Paul Cézanne
(Aix-en-Provence, 1839-1906, Aix-en-Provence)
La Tentation de Saint Antoine, vers 1870
Huile sur toile, 57 x 76 cm
Rewald 167
La disposition à changer constamment conditionne Paul Cézanne et fait partie intégrante de sa grandeur. A cet égard, la "Tentation de Saint Antoine", si étrange, est une œuvre caractéristique de l’artiste. Le peintre, âgé d’environ trente ans, destiné par un père ambitieux à une carrière commerciale, en est encore à ses débuts. Sans vraie formation académique, il ne l’avait en effet pas reçue à l’Académie Suisse de Paris, il cherche ses modèles parmi les vieux maîtres.
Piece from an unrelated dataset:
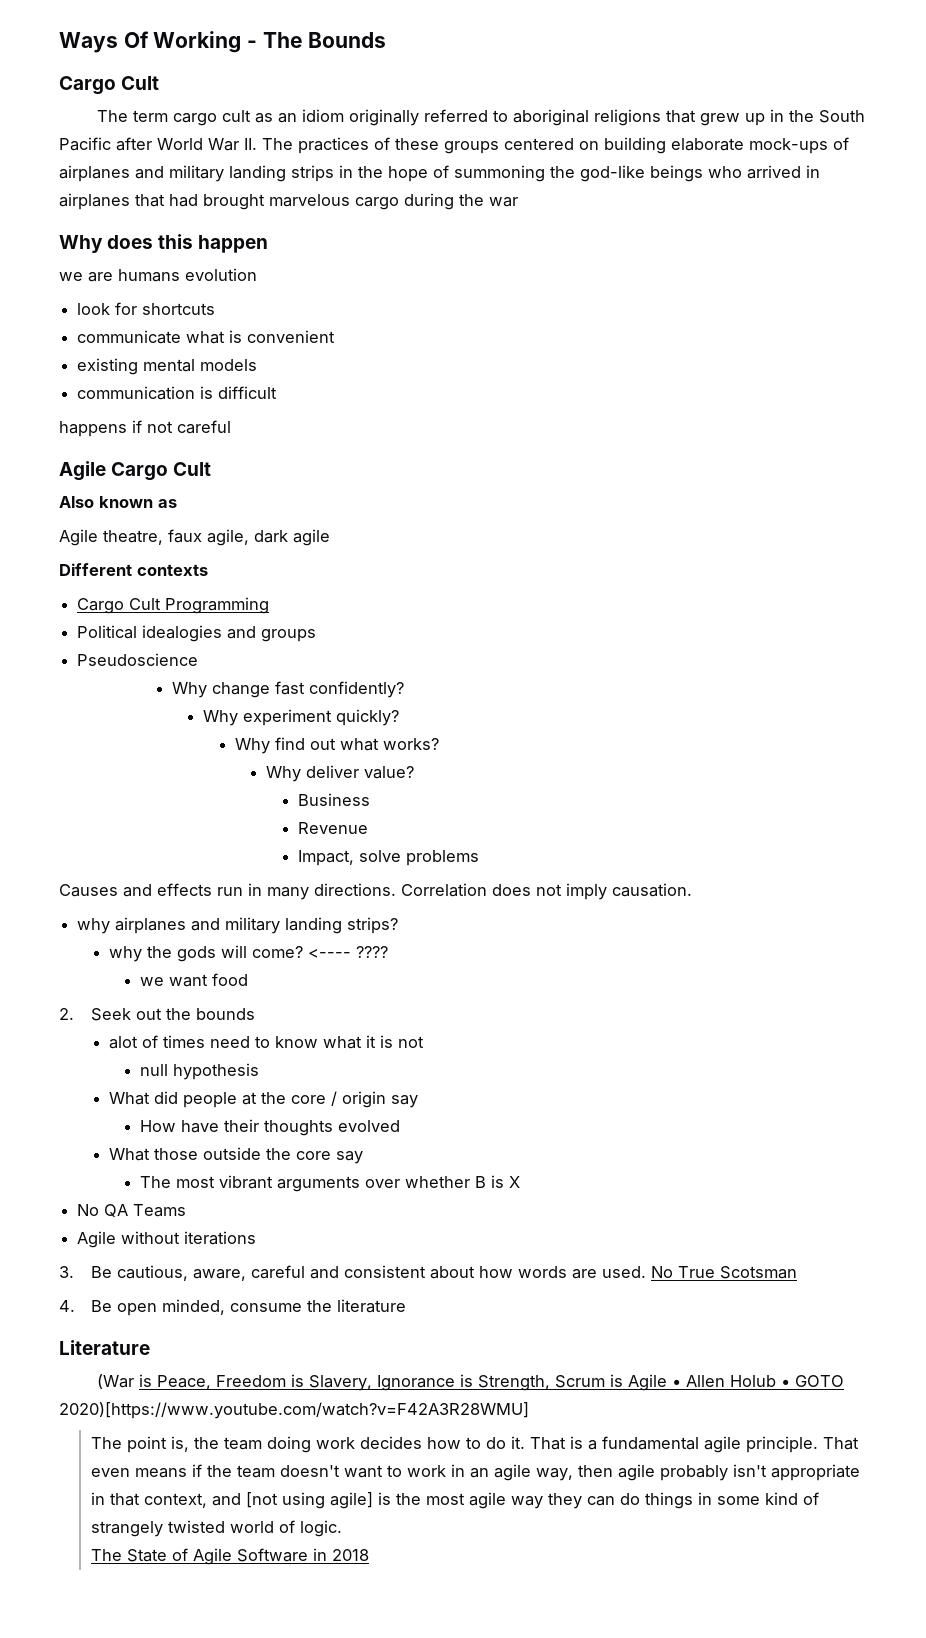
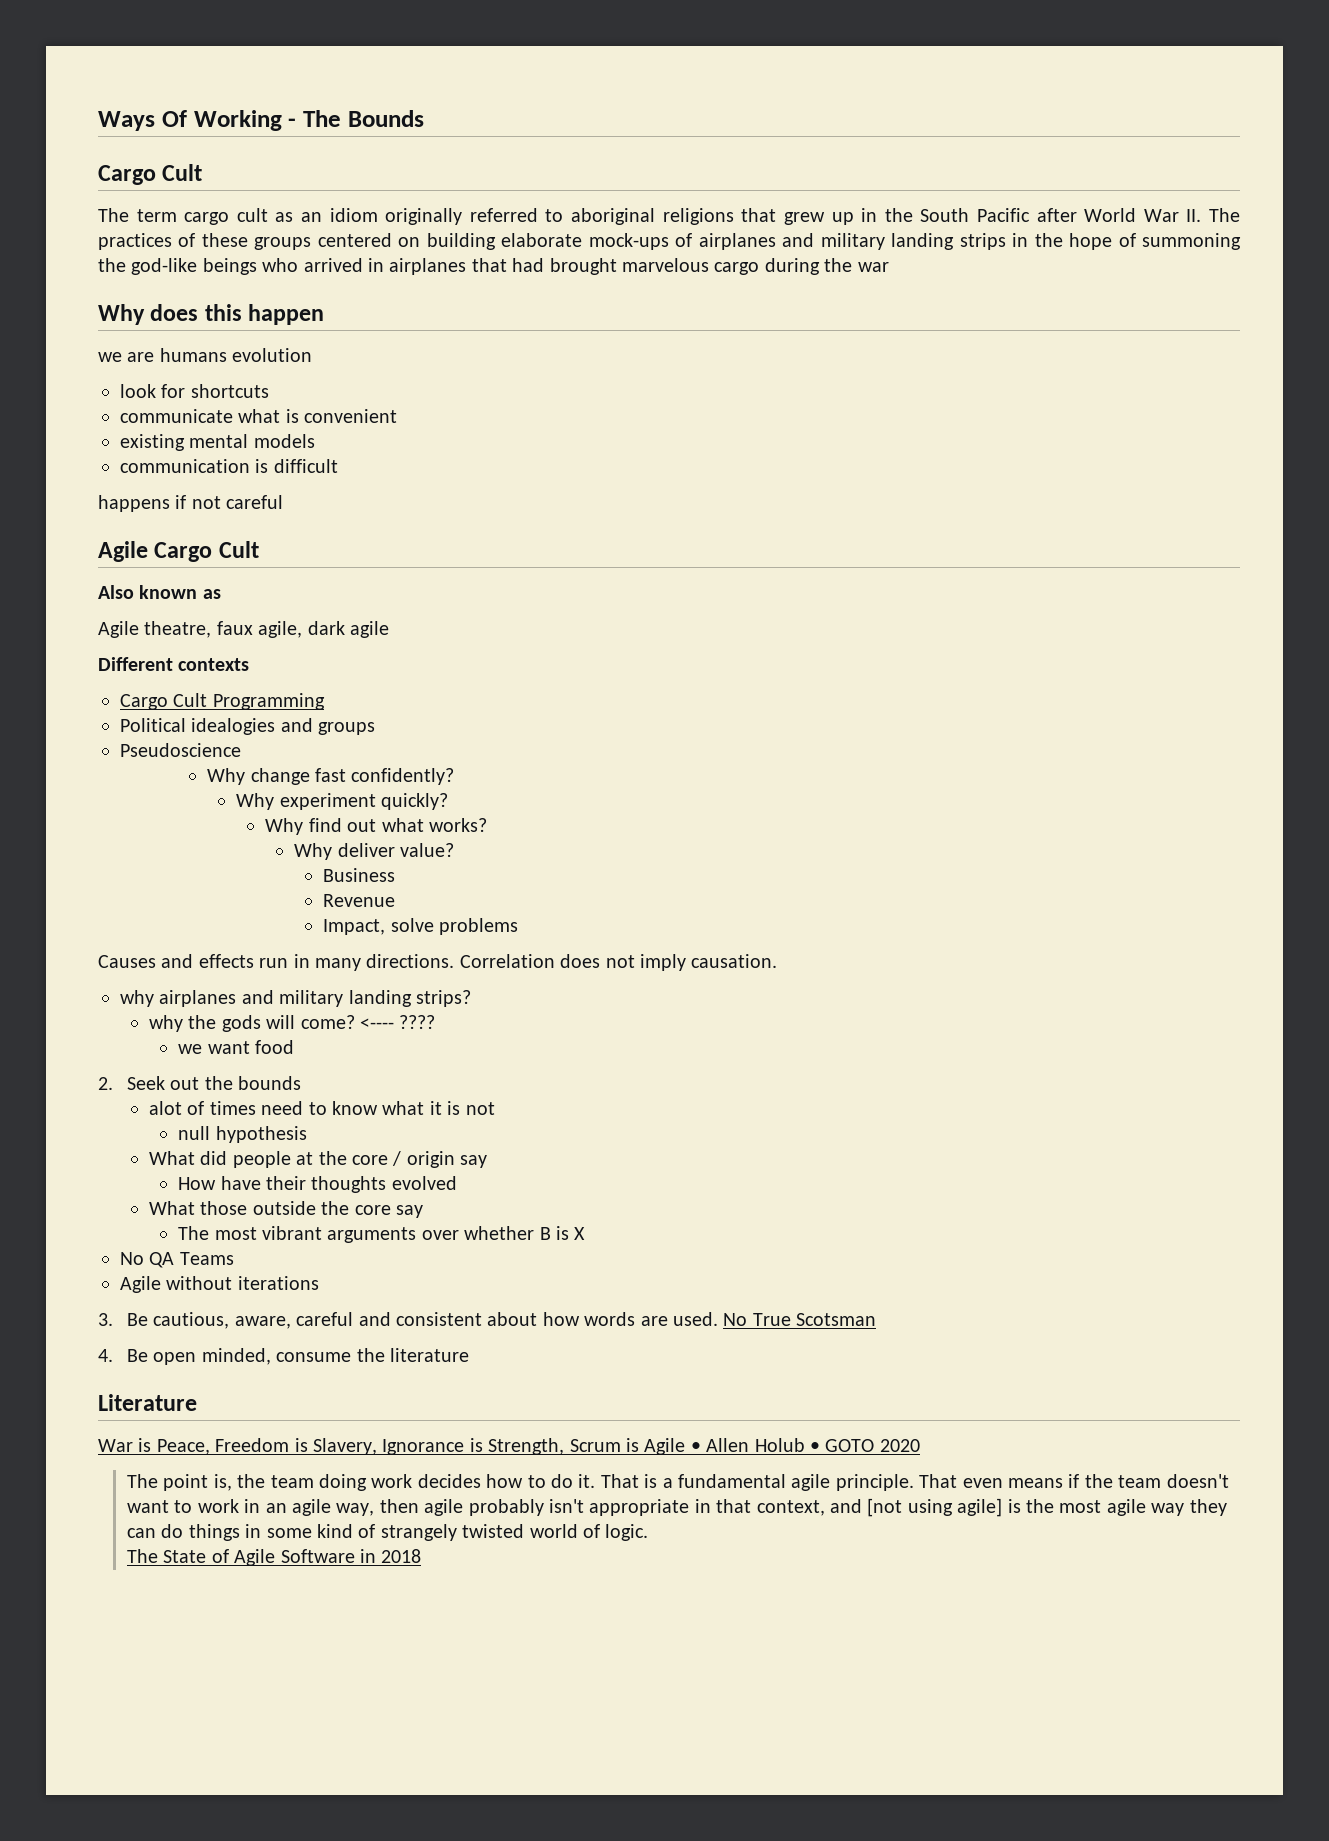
- (War is Peace, Freedom is Slavery, Ignorance is Strength, Scrum is Agile • Allen Holub • GOTO 2020)[https://www.youtube.com/watch?v=F42A3R28WMU]
+ War is Peace, Freedom is Slavery, Ignorance is Strength, Scrum is Agile • Allen Holub • GOTO 2020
Dans ce tableau, son inquiétude créatrice l’entraîne vers la superficialité et son goût provençal pour le baroque le conduit à représenter des personnages aux poses guindées, aux gestes théâtraux. Les nus féminins, aux membres lourds, apparaissent comme boursouflés et sont entourés de draperies à l’aspect rocailleux. Devant la turbulente apparition des quatre tentatrices, le saint, qui a les traits du jeune Cézanne, se retire à gauche vers l’arrière-plan; son mouvement est assez mal exprimé sur le plan de la perspective. A la fois vigoureuse et légère, la technique, qualifiée par l’artiste de "manière couillarde", renonce aux nuances et place brutalement les figures d’un blanc crayeux sur le fond sombre. Chronologiquement le tableau se place entre l’"Enlèvement" de 1867 et l’"Idylle" de 1870, tout en étant plus proche de cette dernière œuvre. Le thème de la tentation de Saint Antoine a encore occupé Cézanne après 1870. Le nu accroupi au premier plan, aux cheveux tombant dans le dos, se répète souvent dans ses "Baigneuses" jusqu’aux grandes compositions de la fin de sa vie.